• [Instructions to follow]:
As soon as the line containing "[1253,75,1314,93] [730,102,810,121] useful, including" appears in the material below, start returning lines exactly, and end with the line containing "(278, 168) none -> [573,235,604,245] caller".
Supplied material Start Marker
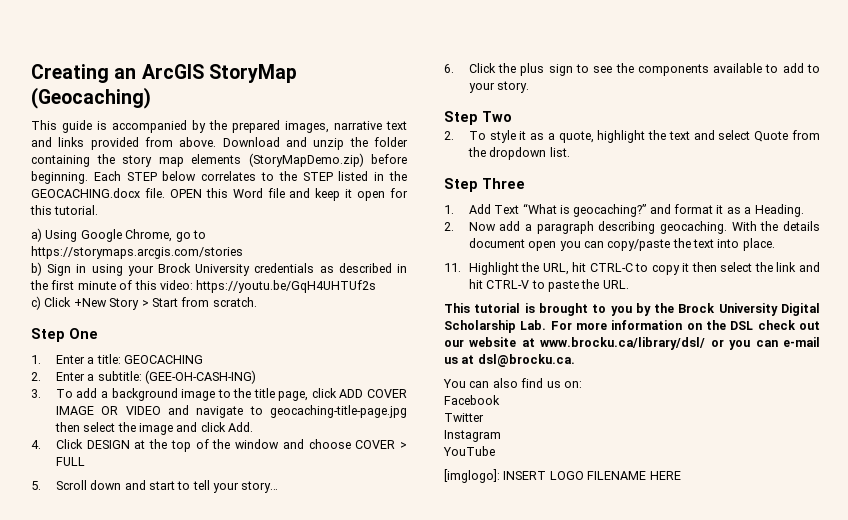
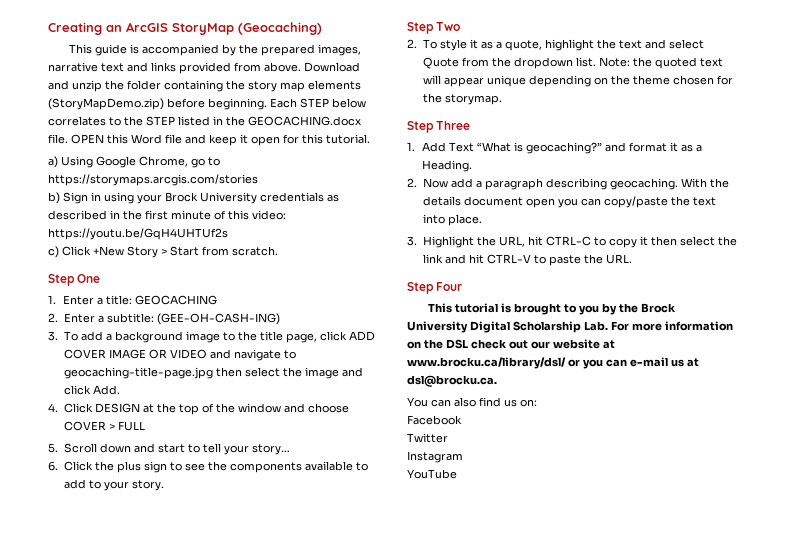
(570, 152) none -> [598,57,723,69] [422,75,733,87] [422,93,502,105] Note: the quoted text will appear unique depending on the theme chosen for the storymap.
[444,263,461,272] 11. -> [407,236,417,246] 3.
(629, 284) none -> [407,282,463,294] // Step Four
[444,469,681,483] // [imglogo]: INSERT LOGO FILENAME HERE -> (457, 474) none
Supplied material End Marker
Supplied material Start Marker
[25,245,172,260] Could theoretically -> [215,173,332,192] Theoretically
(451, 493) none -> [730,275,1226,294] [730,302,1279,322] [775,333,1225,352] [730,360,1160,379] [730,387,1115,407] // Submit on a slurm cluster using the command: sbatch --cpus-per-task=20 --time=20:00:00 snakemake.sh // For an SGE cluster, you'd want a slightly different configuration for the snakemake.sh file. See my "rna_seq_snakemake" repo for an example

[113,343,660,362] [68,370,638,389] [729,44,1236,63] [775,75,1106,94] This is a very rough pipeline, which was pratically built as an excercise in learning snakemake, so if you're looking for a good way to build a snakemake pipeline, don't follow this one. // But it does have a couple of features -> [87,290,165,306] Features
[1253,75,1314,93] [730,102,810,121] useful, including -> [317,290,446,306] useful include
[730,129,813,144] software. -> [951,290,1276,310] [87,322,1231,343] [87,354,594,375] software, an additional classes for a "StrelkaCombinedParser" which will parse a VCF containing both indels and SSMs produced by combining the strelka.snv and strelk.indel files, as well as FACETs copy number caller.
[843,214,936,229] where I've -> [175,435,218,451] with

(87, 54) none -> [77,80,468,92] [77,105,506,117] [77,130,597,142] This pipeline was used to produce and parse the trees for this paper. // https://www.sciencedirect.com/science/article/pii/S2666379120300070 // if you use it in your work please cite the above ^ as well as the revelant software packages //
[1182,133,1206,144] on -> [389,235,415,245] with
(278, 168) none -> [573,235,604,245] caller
Supplied material End Marker
Supplied material Start Marker
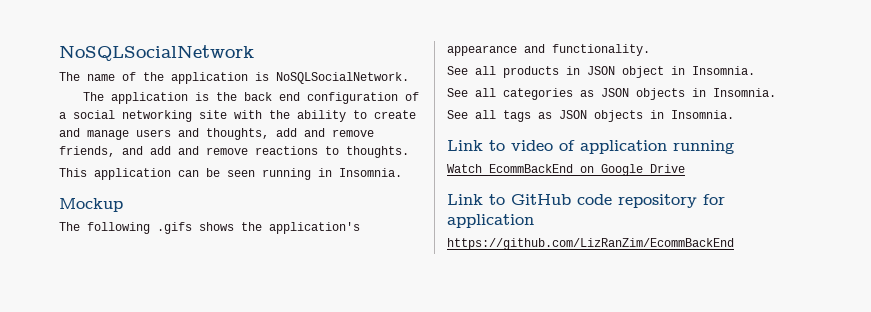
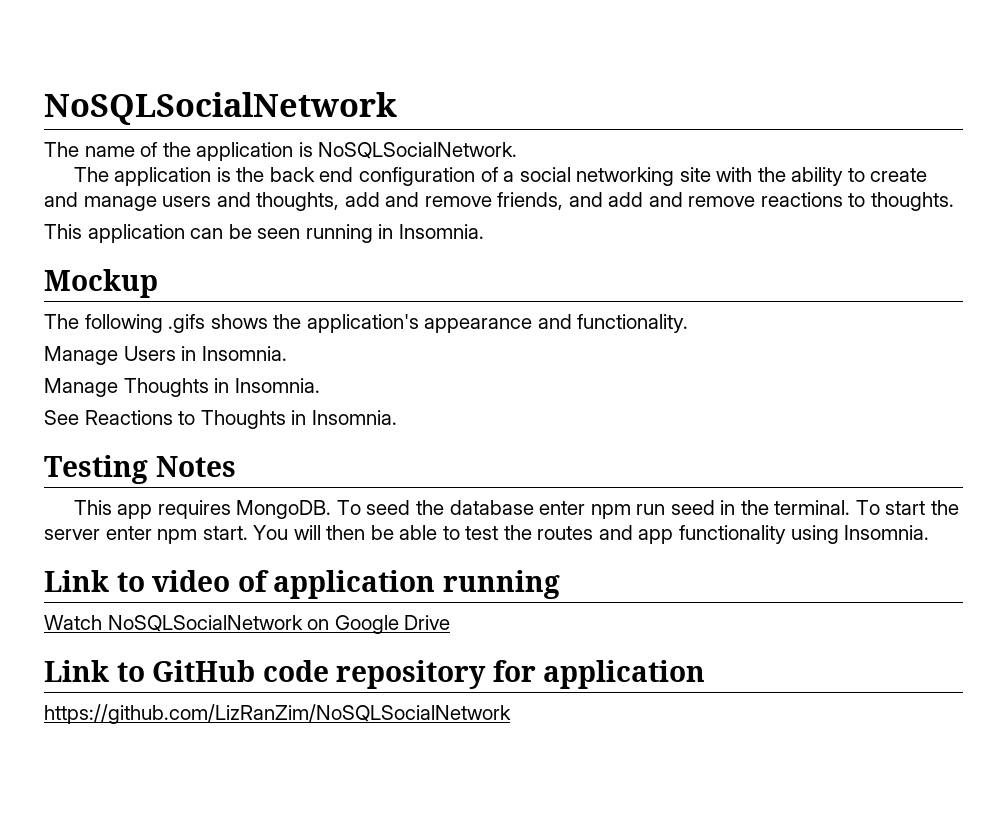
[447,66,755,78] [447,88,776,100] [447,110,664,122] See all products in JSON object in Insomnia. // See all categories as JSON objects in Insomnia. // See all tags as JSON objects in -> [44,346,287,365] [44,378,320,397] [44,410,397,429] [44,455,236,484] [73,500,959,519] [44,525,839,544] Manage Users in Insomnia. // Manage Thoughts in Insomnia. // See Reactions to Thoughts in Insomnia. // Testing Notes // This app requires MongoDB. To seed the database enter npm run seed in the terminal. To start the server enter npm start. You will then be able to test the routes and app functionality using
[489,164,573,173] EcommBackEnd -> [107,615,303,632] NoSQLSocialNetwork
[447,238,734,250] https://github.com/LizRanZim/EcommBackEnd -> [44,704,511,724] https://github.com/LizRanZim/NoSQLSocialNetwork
Supplied material End Marker
• [Exercise result]:
[1253,75,1314,93] [730,102,810,121] useful, including -> [317,290,446,306] useful include
[730,129,813,144] software. -> [951,290,1276,310] [87,322,1231,343] [87,354,594,375] software, an additional classes for a "StrelkaCombinedParser" which will parse a VCF containing both indels and SSMs produced by combining the strelka.snv and strelk.indel files, as well as FACETs copy number caller.
[843,214,936,229] where I've -> [175,435,218,451] with

(87, 54) none -> [77,80,468,92] [77,105,506,117] [77,130,597,142] This pipeline was used to produce and parse the trees for this paper. // https://www.sciencedirect.com/science/article/pii/S2666379120300070 // if you use it in your work please cite the above ^ as well as the revelant software packages //
[1182,133,1206,144] on -> [389,235,415,245] with
(278, 168) none -> [573,235,604,245] caller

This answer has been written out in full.